Section 1.367(a)‑8(b), in conjunction with §1.367(a)‑3(b), requires certain U.S. persons that transfer stock or securities to a foreign corporation in an exchange described in section 367(a) to enter into GRAs, the terms of which are set forth in the regulations. We estimate that the preparation of a GRA will take approximately 8 hours and affect approximately 200 respondents annually. The total burden for this requirement is 1600 hours.


Section 1.367(a)‑8(c) requires that such persons file annually a statement certifying that no gain has been triggered under the GRA. We estimate that preparation of such a statement will take .5 hours and affect approximately 200 respondents annually. The total burden for this requirement is 100 hours.


Section 1.367(a)‑8(d) provides that no gain is triggered if the transferee foreign corporation disposes of the transferred stock in a non-recognition transfer, provided that the U.S. person enters into a new GRA applicable to the new circumstances. Similarly, if a U.S. person (domestic corporate transferor) goes out of existence, §1.367(a)‑8(e) requires the successor in interest to enter into a new GRA. We estimate that the preparation of such a new agreement will take 3 hours and affect 30 respondents annually. The total burden for this requirement is 90 hours.


Section 1.367(b)‑l(c) requires that any person that realizes income (whether or not recognized) in any section 367(b) exchange must file with their income tax return for the year a statement containing certain information concerning the exchange. We estimate that the preparation of such a statement will take approximately 4 hours and affect 150 respondents annually. The total burden for this requirement is 600 hours.


Total estimated Responses

Total Estimated Burden

580

2,390



  1. ESTIMATED TOTAL ANNUAL COST BURDEN TO RESPONDENTS


As suggested by OMB, our Federal Register notice dated August 5, 2016, requested public comments on estimates of cost burden that are not captured in the estimates of burden hours, i.e., estimates of capital or start-up costs and costs of operation, maintenance, and purchase of services to provide information. However, we did not receive any response from taxpayers on this subject. IRS has estimated that the respondents’ costs is nominal or consistent with the normal costs of doing business.


  1. ESTIMATED ANNUALIZED COST TO THE FEDERAL GOVERNMENT


After consulting with various functions within the Service, we estimate that the cost of maintaining these regulations is minimal.


  1. REASONS FOR CHANGE IN BURDEN


There is no change in the paperwork burden previously approved by OMB.


We are making this submission to renew the OMB approval.


  1. PLANS FOR TABULATION, STATISTICAL ANALYSIS AND PUBLICATION


There are no plans for tabulation, statistical analysis and publication.


  1. REASONS WHY DISPLAYING THE OMB EXPIRATION DATE IS INAPPROPRIATE


We believe that displaying the OMB expiration date is inappropriate because it could cause confusion by leading taxpayers to believe that the regulations sunset as of the expiration date. Taxpayers are not likely to be aware that the Service intends to request renewal of the OMB approval and obtain a new expiration date before the old one expires.

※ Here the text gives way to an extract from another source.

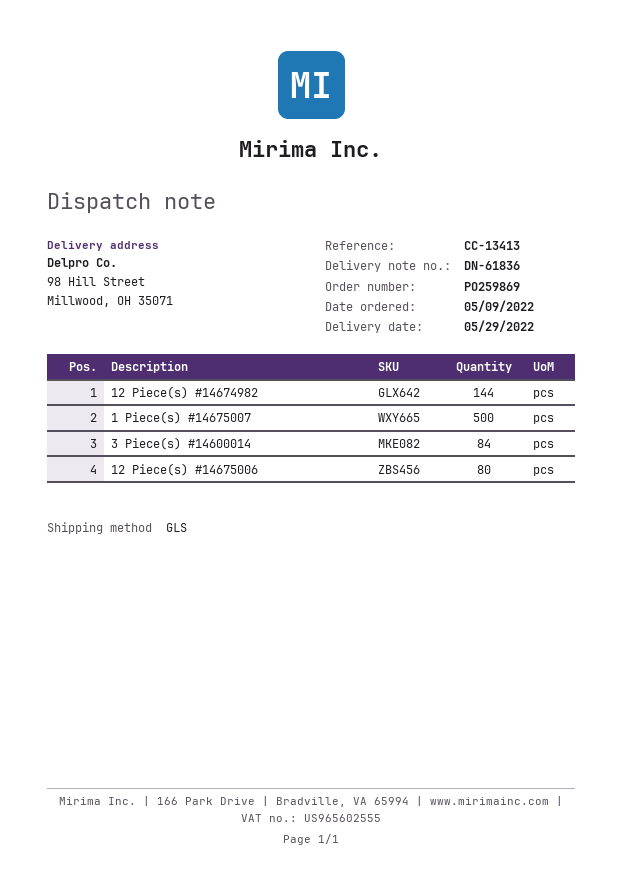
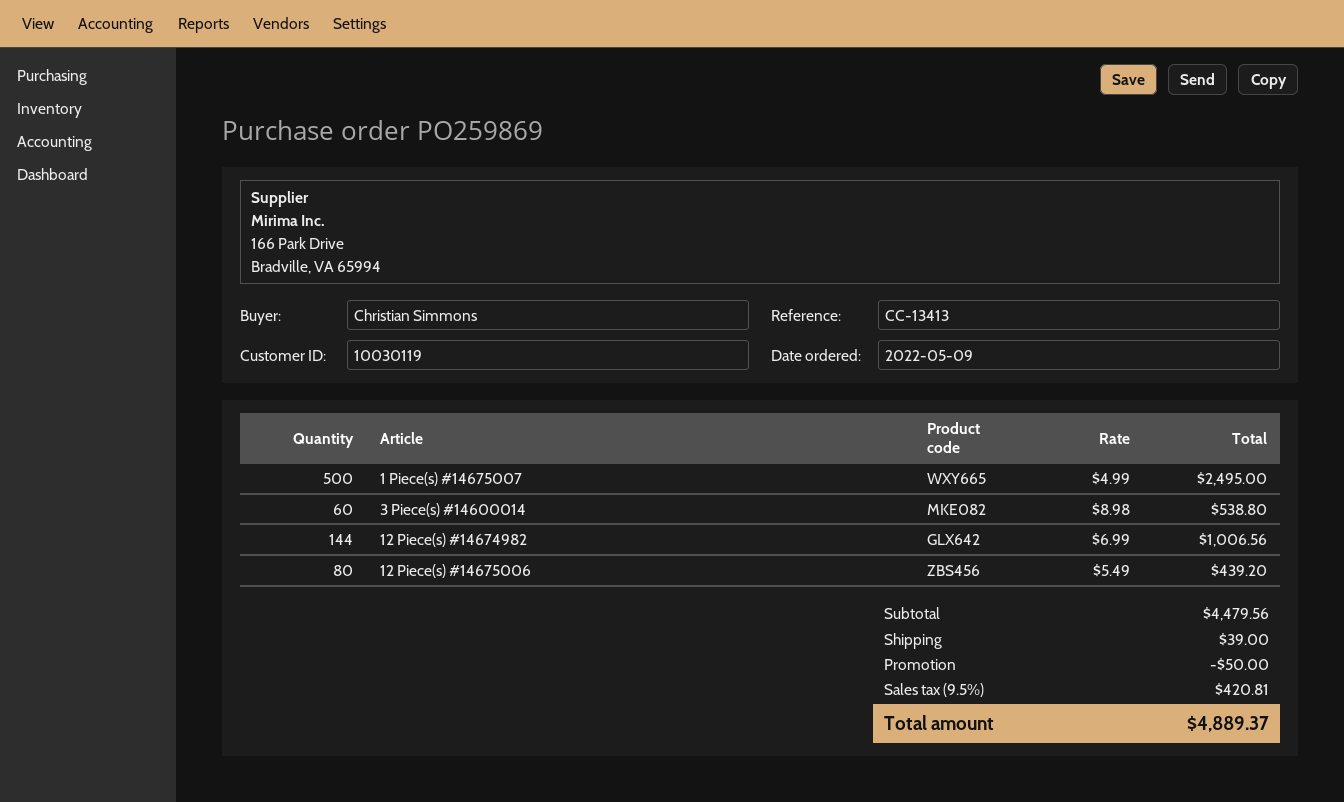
3 Piece(s) #14600014: 84 -> 60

  1. EXCEPTIONS TO THE CERTIFICATION STATEMENT


There are no exceptions to the certification statement.

Note: The following paragraph applies to all of the collections of information in this submission:


An agency may not conduct or sponsor, and a person is not required to respond to, a collection of information unless the collection of information displays a valid OMB control number. Books or records relating to a collection of information must be retained as long as their contents may become material in the administration of any internal revenue law. Generally, tax returns and tax return information are confidential, as required by 26 U.S.C. 6103.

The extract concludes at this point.